I would probably go with a longer rod.....at least 8-9'. I prefer a 10' rod, and sometimes a 12' rod. It will help you get better casting, and help keep your line up a little bit higher (helps when there's weed in the surf).


----------



## troutless (Feb 17, 2006)

I have a 10' FTU Rod with a Daiwa SHA 50 and a SHV30 rig also. And some smaller r&r's.


----------



## Team Buddhahead (Oct 4, 2006)

A ten footer matched with the 6500 will be a great combo.


----------



## CoastalOutfitters (Aug 20, 2004)

newell, penn jigmaster or squidder and a 10 ugly stik or the allstar surf rod


----------



## Mustad7731 (May 23, 2004)

*Longer Rods*

Chimney...
We really need to know what you're after...Specks, slot reds or Bull Reds...

The 6500 can handle all of these...If you're hoping to catch bull reds, the
longer rod really assist with casting longer leaders w/ heavier sinkers.
They also assist by keeping the lines up higher while awaiting for a hit and
while fighting the fish. With the smaller reels the fight will last longer and
keeping the lines out of the surf is an advantage.

I don't know anything about the spinning reels you mentioned but most spinning
reels are in the neighborhood of the same line capacity as the 6500.

Either way I'd try to get a rod in the '9 range or more...but not more than 11'.

Allstar makes some decent rods...Or even a Shakespere Ugly Stick...Both are
decent starter Surf Rods...They will not make you cast 600', but most of casting
is technique...The Pendulum Casting is the way to go if you can master it...

I once saw "Big Lou" cast about 60 yds with a surf reel attached to a broom stick
with 1 eye...Now "Big Lou" is not your average caster...He once cast over the
Astrodome and was a World Longcast Champ...Technique is Everything !

Hopefully you are new enough that you wont have to overcome years of bad habits.

Mustad7731


----------



## chimneymasterbassmaster (Aug 12, 2011)

Thanks to all for your replies. I,m fishing Galveston surf for specs & reds and I'll check out the rods suggested.

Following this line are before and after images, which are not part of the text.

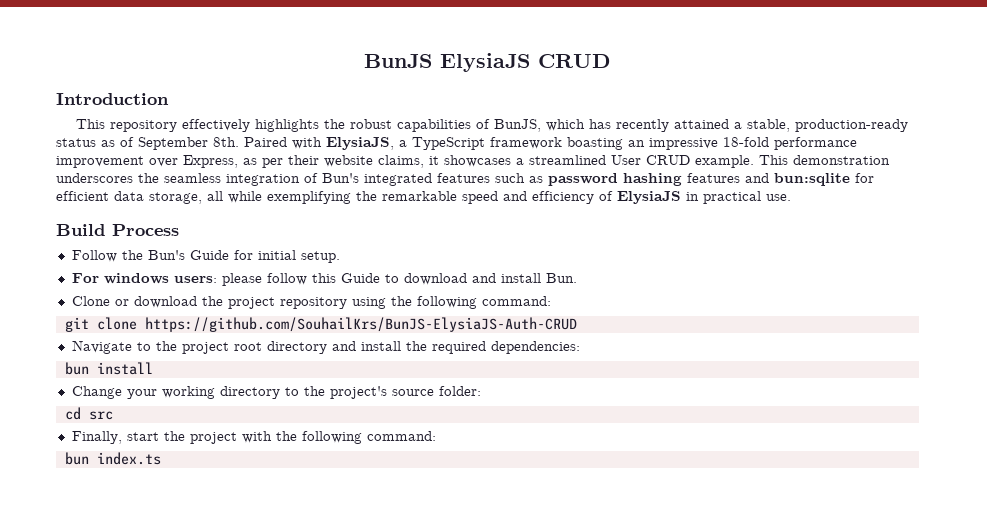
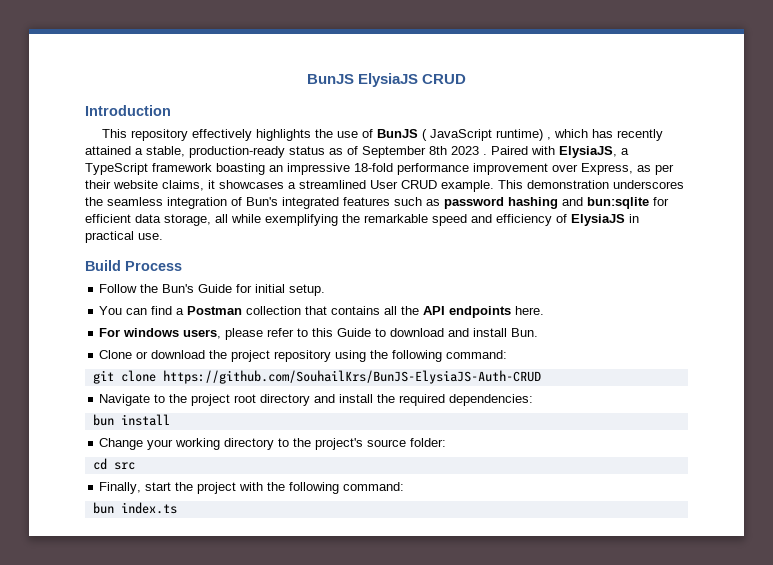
- This repository effectively highlights the robust capabilities of BunJS, which has recently attained a stable, production-ready status as of September 8th.
+ This repository effectively highlights the use of BunJS ( JavaScript runtime) , which has recently attained a stable, production-ready status as of September 8th 2023 .
- This demonstration underscores the seamless integration of Bun's integrated features such as password hashing features and bun:sqlite for efficient data storage, all while exemplifying the remarkable speed and efficiency of ElysiaJS in practical use.
+ This demonstration underscores the seamless integration of Bun's integrated features such as password hashing and bun:sqlite for efficient data storage, all while exemplifying the remarkable speed and efficiency of ElysiaJS in practical use.
- For windows users: please follow this Guide to download and install Bun.
+ You can find a Postman collection that contains all the API endpoints here.
+ For windows users, please refer to this Guide to download and install Bun.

Thanks again!


----------



## 535 (May 23, 2004)

a surf rod is overkill for specks and reds if you are tossing artificials or live shrimp under a popping cork, etc... a nice 6'06" to 7'06" casting/spinning rod rated for 8-17lb line will work well for that

if you are talking about chunking cut mullet, etc for bullreds you'll enjoy a surfrod, min. of 9' in my opinion... you can get WAY more distance on a longer surf rod, but its not something you will typically stand and repeatedly cast


----------



## troutless (Feb 17, 2006)

Trout & Reds use your bass gear. It will handle them fine. I like a 7'or 7 1/2' for throwing topwaters and big spoons. I have caught alot of them on 6 1/2' rods with a Garcia reels


----------



## TexHepCat (Sep 12, 2005)

I agree with Monster. A longer rod will help with distance and also keep more of your line out of the water, This helps to minimize how much seaweed collects on your line. My shortest rod is 10' and my longest are 12'.


----------



## Glen Hendricks (Jul 28, 2009)

If your looking for a decent trout/red rod I suggest the MHX blank and build it. I have a 8' MHX SWB967 15-30 lb. swim bait I just built, used this weekend put a 6600 C4 with 20lb. big game mono and I can cast it about 150 yards with a 1 1/2 ounces of weight. You can throw 4 ounces with this blank. it cost about 80 bucks just for the blank. I bought the blank and guides and casting kit under $120.00.

Glen


----------